Antonio Peña y Goñi  (San Sebastián, 2 November 1846 - Madrid, 13 November 1896), was a Spanish musicologist.

Works

The Spanish opera and dramatic music in Spain in the nineteenth century: historical notes, Madrid, Press of The Liberal, 1881, Madrid, ICCMU, 2004 (Ed. facs.).
Against Spanish opera. Madrid, Manuel G. Hernández, 1885.
Lagartijo and Frascuelo and time, Madrid: Espasa-Calpe, 1994, Valencia, Valencia Booksellers Paris, 2001.
Rienzi. Large tragic opera in five acts. Poetry and music of Richard Wagner. Preceded by the biography of the famous master (Antonio Pena). Madrid: Andres Vidal (son), editor, 1875.

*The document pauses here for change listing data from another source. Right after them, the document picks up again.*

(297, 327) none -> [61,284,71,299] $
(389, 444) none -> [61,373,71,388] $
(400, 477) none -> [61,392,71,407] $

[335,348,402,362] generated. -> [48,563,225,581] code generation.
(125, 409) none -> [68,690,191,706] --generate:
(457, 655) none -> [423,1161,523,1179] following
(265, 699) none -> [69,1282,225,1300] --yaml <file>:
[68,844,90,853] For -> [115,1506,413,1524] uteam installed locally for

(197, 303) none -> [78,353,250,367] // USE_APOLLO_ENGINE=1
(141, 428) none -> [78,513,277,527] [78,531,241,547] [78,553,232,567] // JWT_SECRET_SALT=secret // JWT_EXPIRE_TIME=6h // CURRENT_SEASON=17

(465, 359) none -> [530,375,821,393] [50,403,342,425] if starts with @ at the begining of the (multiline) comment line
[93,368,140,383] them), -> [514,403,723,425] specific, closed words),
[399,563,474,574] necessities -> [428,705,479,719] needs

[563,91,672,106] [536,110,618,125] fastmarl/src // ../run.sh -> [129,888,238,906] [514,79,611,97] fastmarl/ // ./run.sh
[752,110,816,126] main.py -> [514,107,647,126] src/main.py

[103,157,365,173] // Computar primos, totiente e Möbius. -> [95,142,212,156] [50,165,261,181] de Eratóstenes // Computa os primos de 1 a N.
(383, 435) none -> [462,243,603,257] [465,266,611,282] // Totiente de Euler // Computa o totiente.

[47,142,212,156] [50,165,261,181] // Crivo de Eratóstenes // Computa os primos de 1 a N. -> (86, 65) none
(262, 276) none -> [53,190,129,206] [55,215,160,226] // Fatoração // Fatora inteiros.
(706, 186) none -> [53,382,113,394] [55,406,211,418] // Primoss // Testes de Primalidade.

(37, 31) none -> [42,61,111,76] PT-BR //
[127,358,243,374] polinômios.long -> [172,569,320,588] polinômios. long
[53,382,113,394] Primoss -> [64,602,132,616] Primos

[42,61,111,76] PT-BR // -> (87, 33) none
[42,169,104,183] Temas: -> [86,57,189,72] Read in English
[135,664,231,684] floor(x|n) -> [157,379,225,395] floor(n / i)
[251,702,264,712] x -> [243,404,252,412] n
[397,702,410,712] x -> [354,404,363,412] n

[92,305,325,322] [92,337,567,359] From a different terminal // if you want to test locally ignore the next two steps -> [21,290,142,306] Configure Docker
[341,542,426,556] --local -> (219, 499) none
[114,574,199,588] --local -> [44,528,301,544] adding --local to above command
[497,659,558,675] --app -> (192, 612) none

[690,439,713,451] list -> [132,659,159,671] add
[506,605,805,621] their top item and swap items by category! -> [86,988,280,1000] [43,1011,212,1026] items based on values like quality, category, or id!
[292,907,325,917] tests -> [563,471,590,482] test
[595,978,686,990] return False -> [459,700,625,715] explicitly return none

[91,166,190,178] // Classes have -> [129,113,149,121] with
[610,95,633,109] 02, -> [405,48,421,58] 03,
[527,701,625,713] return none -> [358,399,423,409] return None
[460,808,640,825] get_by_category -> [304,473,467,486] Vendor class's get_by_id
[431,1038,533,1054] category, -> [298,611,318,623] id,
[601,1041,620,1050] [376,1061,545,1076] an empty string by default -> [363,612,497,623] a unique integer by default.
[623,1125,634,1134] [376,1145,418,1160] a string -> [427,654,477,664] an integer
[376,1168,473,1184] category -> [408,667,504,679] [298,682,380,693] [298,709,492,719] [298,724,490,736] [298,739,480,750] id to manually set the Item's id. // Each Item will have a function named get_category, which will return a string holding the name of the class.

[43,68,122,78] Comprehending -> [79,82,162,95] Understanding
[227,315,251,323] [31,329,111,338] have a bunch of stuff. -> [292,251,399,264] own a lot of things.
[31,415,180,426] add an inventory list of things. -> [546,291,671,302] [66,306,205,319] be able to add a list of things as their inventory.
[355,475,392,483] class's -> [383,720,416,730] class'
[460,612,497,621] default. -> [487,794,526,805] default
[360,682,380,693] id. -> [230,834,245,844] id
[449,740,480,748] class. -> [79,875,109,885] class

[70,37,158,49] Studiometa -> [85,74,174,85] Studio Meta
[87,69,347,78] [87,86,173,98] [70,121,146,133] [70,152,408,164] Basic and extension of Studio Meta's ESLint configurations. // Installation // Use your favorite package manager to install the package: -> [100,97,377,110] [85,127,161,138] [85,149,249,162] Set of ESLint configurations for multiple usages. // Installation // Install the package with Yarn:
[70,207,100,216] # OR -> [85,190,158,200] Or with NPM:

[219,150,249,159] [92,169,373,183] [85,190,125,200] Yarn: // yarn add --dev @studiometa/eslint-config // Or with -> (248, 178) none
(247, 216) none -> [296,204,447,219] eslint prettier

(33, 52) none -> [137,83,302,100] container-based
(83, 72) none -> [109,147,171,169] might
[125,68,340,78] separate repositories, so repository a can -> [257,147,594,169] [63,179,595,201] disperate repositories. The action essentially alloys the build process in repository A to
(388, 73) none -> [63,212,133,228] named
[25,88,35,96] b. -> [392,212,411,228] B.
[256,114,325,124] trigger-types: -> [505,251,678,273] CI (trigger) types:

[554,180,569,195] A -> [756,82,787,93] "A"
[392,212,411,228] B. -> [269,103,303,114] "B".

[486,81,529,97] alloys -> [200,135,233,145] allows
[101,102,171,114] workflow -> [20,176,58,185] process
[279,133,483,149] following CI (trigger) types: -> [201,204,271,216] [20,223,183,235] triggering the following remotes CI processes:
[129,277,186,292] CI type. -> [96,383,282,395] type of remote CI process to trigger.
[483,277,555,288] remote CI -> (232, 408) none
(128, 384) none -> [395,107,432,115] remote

Musings. Madrid: Imp of the VDA. J. Ducazal, 1894.
Guerrita. Madrid: Imp of the widow of J. Ducazal, 1894.
Lagartijo Mexico: Miguel Andres Boots, sa
Horns!: Bulls magazines Madrid Murillo Library, 1883.
From humorous Madrid, 1892.
Four things Hastoy illustrations and Heredia. Madrid, 1895.
Art and Patriotism: Gayarre and Masini Madrid: MG Hernández, 1882
Musical Impressions: collection of critical articles and musical literature Madrid: Manuel de los Rios Minuesa, 1878.
Peña y Goñi et al Iparraguirre and Guernica tree Bilbao, 1896.
Luis Mancinelli and Concert Society Madrid Madrid, 1891 (Typ. Ginés Manuel Hernandez)
Our Musicians: Barbieri Madrid: Jose M. Ducazcal, 1875
The Mastersingers of Nuremberg Wagner Ricardo Madrid, 1893 (Imp José M ª Ducazcal)
Verdi's masterpiece "Aida" musical critical essay. Madrid, 1875 (F. and P. García Iglesias)
The ball and pelotaris Echevarri, Biscay Basque Friends of Books, 1984
Barcelona troubled waters: Antoni López, Editor, Library Spanish, sa
Theatre: Collection of Articles ... Preceded by a biographical and critical study of D. Antonio Peña y Goñi. Barcelona, 1889 (Imp Heinrich and Co.)